* Your assignment
Keep only the lines from the top of the listing through the one with "center -> flex-end;", and reproduce them unaltered.

* Supplied data
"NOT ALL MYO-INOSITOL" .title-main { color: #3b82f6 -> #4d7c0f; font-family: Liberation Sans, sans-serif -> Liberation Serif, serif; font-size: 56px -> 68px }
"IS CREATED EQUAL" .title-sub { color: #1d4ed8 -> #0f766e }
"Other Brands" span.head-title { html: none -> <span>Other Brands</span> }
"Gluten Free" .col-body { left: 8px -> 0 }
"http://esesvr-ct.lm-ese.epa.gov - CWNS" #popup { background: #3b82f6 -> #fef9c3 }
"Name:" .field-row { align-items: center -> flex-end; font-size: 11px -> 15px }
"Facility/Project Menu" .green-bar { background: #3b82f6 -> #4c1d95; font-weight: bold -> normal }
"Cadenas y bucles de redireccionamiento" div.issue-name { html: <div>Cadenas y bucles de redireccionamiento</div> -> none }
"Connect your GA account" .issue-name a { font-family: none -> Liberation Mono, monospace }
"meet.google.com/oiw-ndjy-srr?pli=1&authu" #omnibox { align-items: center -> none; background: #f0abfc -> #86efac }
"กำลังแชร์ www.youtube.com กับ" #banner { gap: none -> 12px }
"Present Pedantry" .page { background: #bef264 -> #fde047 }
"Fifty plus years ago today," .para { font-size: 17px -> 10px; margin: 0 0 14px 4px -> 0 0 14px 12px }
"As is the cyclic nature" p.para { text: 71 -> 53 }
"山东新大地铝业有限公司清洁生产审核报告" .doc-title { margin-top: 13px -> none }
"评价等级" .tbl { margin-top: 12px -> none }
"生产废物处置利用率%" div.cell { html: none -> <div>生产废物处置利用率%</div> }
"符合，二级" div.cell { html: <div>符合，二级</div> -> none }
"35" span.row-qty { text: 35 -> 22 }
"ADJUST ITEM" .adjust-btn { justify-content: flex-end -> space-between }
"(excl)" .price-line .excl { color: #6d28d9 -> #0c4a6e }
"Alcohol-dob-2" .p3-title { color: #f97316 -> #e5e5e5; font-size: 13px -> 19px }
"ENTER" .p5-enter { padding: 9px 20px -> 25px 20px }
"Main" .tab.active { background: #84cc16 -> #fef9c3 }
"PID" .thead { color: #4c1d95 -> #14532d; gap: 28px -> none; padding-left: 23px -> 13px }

* Result of the task
"NOT ALL MYO-INOSITOL" .title-main { color: #3b82f6 -> #4d7c0f; font-family: Liberation Sans, sans-serif -> Liberation Serif, serif; font-size: 56px -> 68px }
"IS CREATED EQUAL" .title-sub { color: #1d4ed8 -> #0f766e }
"Other Brands" span.head-title { html: none -> <span>Other Brands</span> }
"Gluten Free" .col-body { left: 8px -> 0 }
"http://esesvr-ct.lm-ese.epa.gov - CWNS" #popup { background: #3b82f6 -> #fef9c3 }
"Name:" .field-row { align-items: center -> flex-end; font-size: 11px -> 15px }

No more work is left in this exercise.